But if, as I argued, the likelihood of world chaos is of paramount importance this election year, its manifestations here at home are now set to dominate a presidential contest that everyone still thinks is about something else.

Some say we’re facing a referendum on debt and structural deficits. Some claim it’s all about jobs. Others declare a fateful choice between liberty and servitude, our constitutional principles hanging in the balance.

None of these are weak political narratives. But an even more powerful election-year framing is beginning to intrude — a monster issue with the power to scare into the background all our other policy polarities.

As police clash violently with Occupy protesters in Oakland and Atlanta …

As calls intensify for a military drug war in Mexico …

As the Obama administration doubles down on “rule by waiver” and stonewalls on Fast and Furious …

The race for the White House — and the state-level contests caught up in the maelstrom — could hinge on the old watchword of Americans bent first and foremost on averting national decline.

I’d bet my trick-or-treat bag it’s going to be a law-and-order election.

Don’t be afraid. Be very, very afraid.

We’re already deep into a major crisis in the rule of law. Even as he uses the regulatory state (a la Solyndra) to distort and defy legality, Obama himself understands he must take action to prevent a headlong slide into federal illegitimacy — deporting, for instance, hundreds of thousands of illegal immigrants.

But the administration’s heavy reliance on drones and kill teams abroad symbolizes our fear at home that, today, the maintenance of order anywhere, at any time, requires the use of brute force.

This sentiment is especially painful given the general political realignment of Americans toward a more libertarian set of ideals. Yet it prevails — leaving the electorate more favorable toward cracking camped-out skulls even as support for the legalization of pot tops 50% for the first time since polling began.

Today’s stewing new breed of pessimistic populists are increasingly permissive on social issues — from abortion to immigration to sex and drugs — while growing increasingly dismissive of those whose choices lead to costly disruptions of basic social order.

From the perspective of communitarians left and right, pessimistic populism is a crisis all its own — a scary indicator of the collapse of the cultural institutions that have long drawn us out of our narrow self-interest and into cooperation for a common good.

Leading the outcry is Pope Benedict XVI, whose newly announced vision of a global economic authority to care for the world’s wretched strikes America’s pessimistic populists as the worst of both worlds — too puritanical and too pampering, and an embrace of servitude to boot.

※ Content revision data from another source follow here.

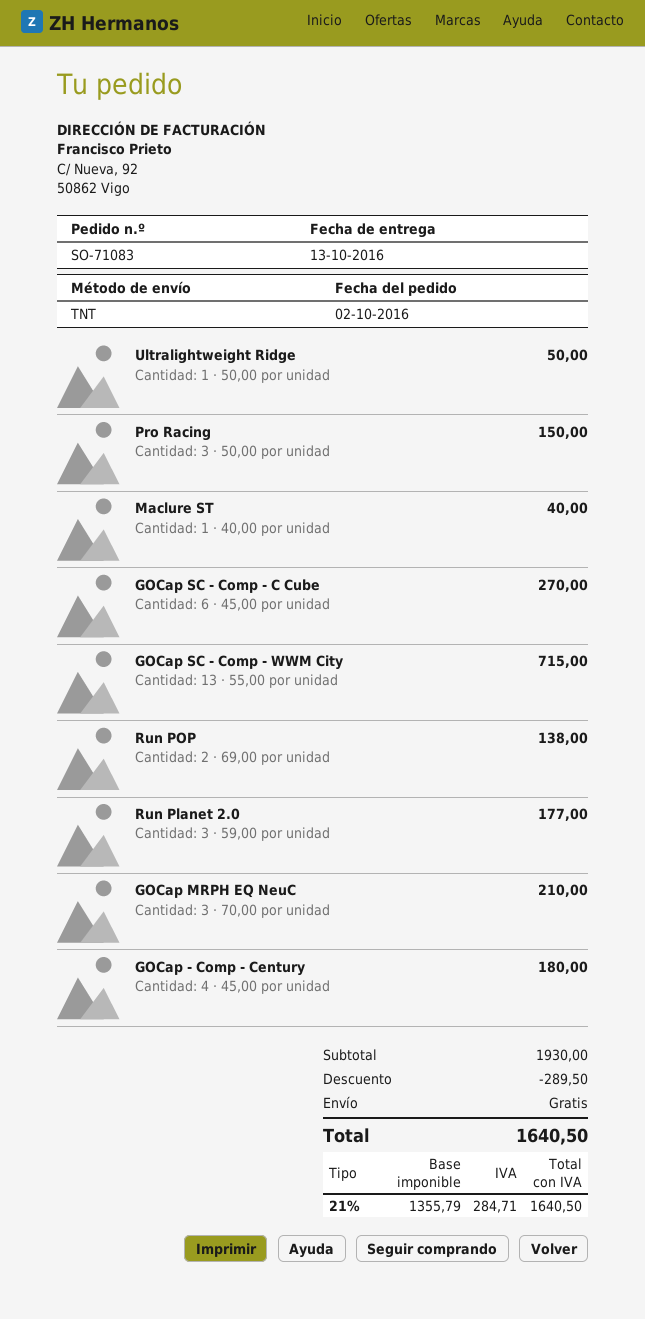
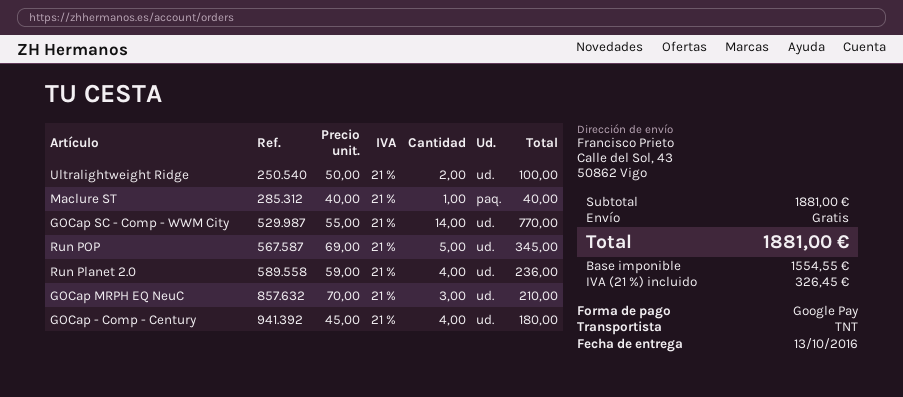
Ultralightweight Ridge: 1 x 50.00 = 50.00 -> 2 x 50.00 = 100.00
Pro Racing: 3 x 50.00 = 150.00 -> none
GOCap SC - Comp - C Cube: 6 x 45.00 = 270.00 -> none
GOCap SC - Comp - WWM City: 13 x 55.00 = 715.00 -> 14 x 55.00 = 770.00
Run POP: 2 x 69.00 = 138.00 -> 5 x 69.00 = 345.00
Run Planet 2.0: 3 x 59.00 = 177.00 -> 4 x 59.00 = 236.00
subtotal: 1930.00 -> 1881.00
discount: 289.50 -> none
net: 1355.79 -> 1554.55
tax: 21% = 284.71 -> 21% = 326.45
total: 1640.50 -> 1881.00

But beneath the apparent selfishness of the dog-eat-dog mentality that could caricature pessimistic populism lurks a grim determination to preserve the small portion of the social contract that actually can be preserved.

People are beginning to recognize that there really will be some lost causes and unqualified losers in the great shakeout to come over the next five, 10, perhaps 15 years.

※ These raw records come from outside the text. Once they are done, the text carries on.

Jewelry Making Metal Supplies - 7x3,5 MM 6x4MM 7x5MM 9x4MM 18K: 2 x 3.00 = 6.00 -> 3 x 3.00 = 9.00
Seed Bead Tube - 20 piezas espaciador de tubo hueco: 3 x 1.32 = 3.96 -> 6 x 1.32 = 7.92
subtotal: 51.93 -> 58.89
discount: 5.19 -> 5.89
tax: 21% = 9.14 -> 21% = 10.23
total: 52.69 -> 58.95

The failures of many of America’s least well-off make a mockery of the government’s corrupt, inept and inefficient efforts to blunt them.

The reduction of every economic class to a satrapy of one set of lobbyists and pork-artists or another gives individuals with a residue of personal and civic pride reason to think that we hardly deserve a middle class if we cannot sustain it without massive, perpetual federal aid.

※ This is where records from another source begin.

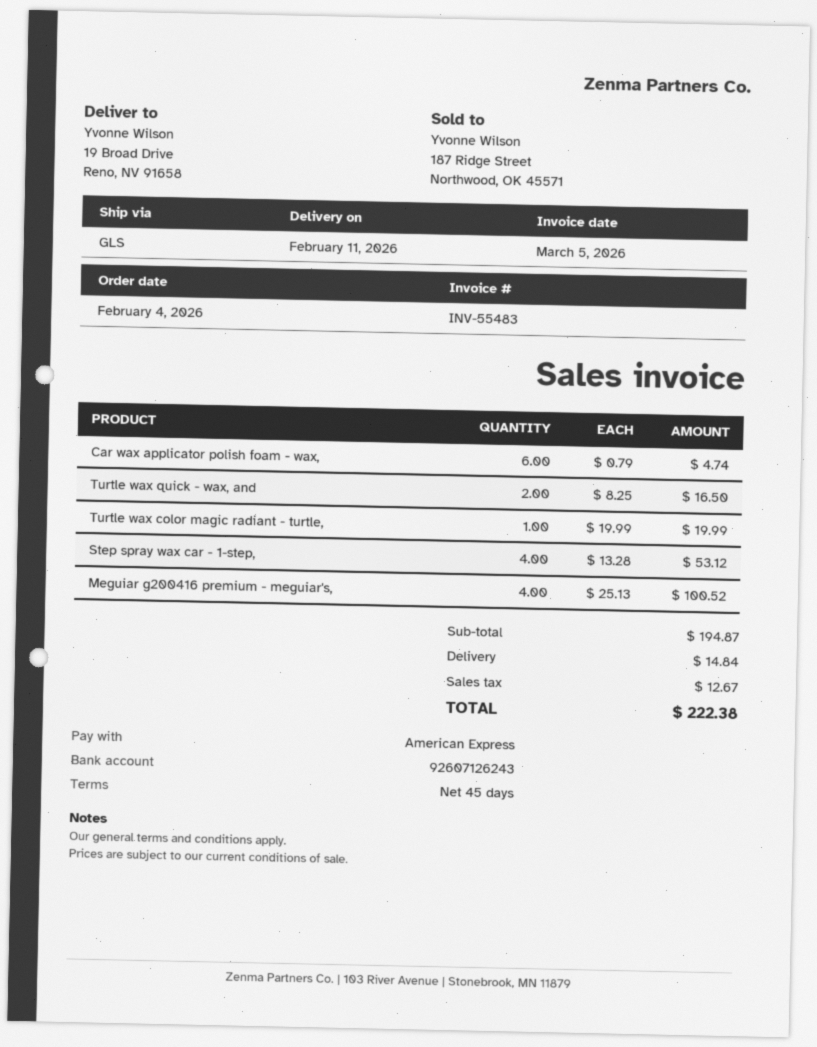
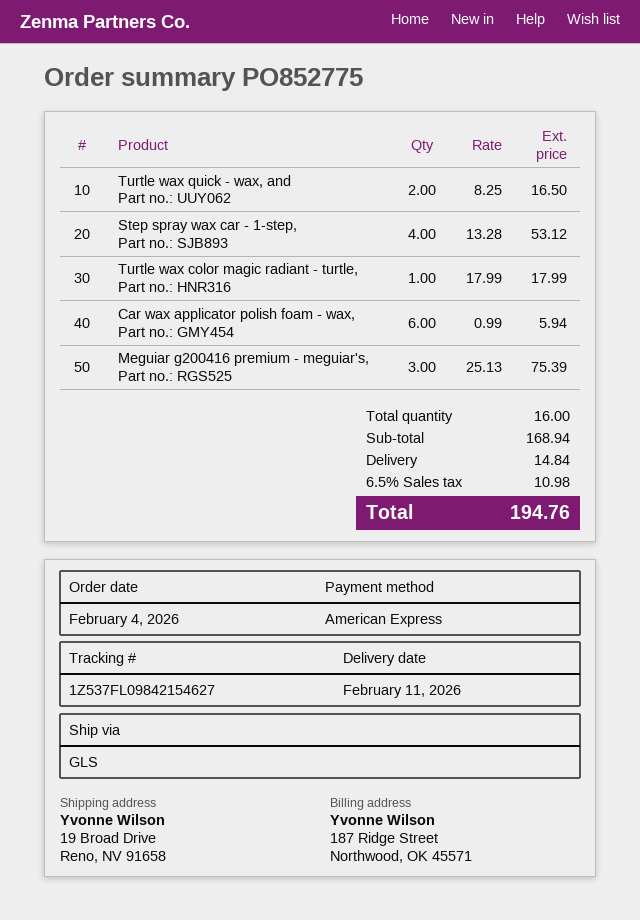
Car wax applicator polish foam - wax,: 6 x 0.79 = 4.74 -> 6 x 0.99 = 5.94
Turtle wax color magic radiant - turtle,: 1 x 19.99 = 19.99 -> 1 x 17.99 = 17.99
Meguiar g200416 premium - meguiar's,: 4 x 25.13 = 100.52 -> 3 x 25.13 = 75.39
subtotal: 194.87 -> 168.94
tax: 12.67 -> 10.98
total: 222.38 -> 194.76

Yet with policy in Washington set again and again by the rule against letting elites fail and the rule against giving less to the poor, the crush being felt by the middle class is, to lift a formula from the president, more a matter of math than class warfare. Take away the ideology of redistribution, and the machine grinding down America’s independent small producers still grinds on.

Why? For the same reason that law and order is poised to sweep away all other issues this election year. For even the bravest of policymakers, the alternative is too horrible to contemplate.

Libertarians hope to convince our pessimistic populists that we can scrap the drug war, reform the prisons and slash entitlements without unleashing a tide of miserable failures on our freer neighborhoods and cities.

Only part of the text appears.